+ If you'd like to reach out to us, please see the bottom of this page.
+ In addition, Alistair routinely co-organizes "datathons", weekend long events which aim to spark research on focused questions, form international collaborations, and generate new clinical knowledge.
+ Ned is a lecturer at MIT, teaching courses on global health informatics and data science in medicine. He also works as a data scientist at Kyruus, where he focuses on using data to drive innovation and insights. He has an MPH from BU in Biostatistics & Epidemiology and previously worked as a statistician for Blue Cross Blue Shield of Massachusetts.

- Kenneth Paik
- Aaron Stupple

****

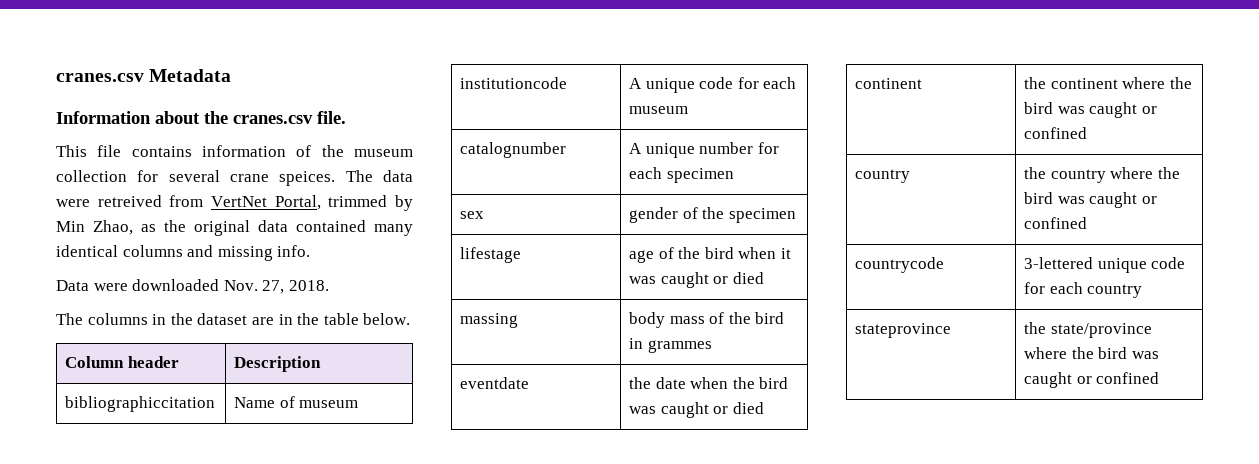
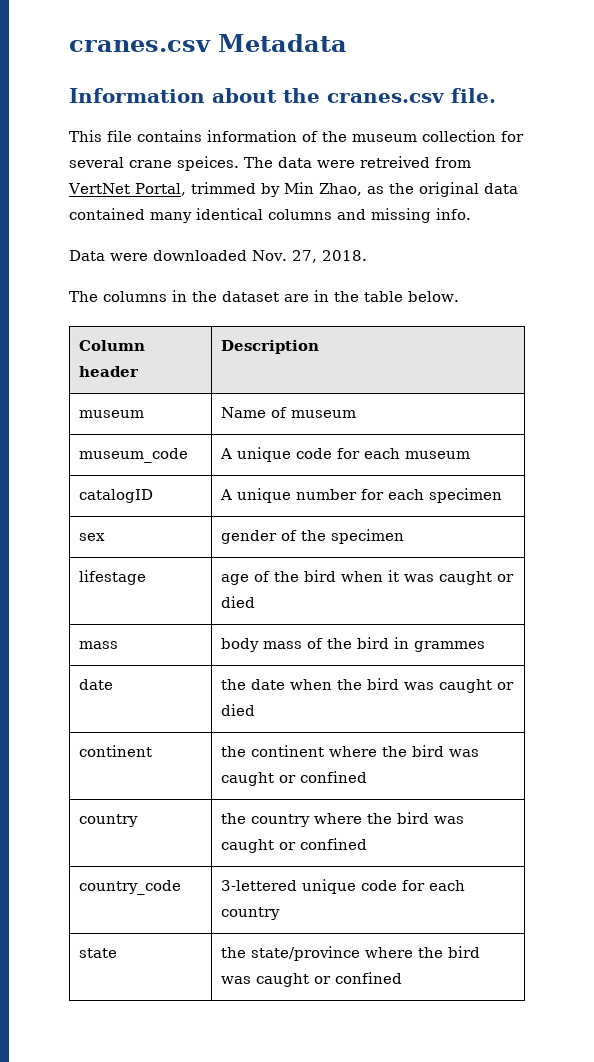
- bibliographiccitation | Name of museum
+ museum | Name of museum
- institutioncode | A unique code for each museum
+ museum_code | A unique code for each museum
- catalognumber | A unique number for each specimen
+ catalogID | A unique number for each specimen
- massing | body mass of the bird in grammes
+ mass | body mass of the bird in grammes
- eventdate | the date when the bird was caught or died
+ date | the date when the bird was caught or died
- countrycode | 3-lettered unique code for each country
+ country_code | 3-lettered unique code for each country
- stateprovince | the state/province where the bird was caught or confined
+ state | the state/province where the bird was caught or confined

****

EXERCISE BRIEF
Go through the data above and return each line containing the string "state".

TASK SOLUTION
- stateprovince | the state/province where the bird was caught or confined
+ state | the state/province where the bird was caught or confined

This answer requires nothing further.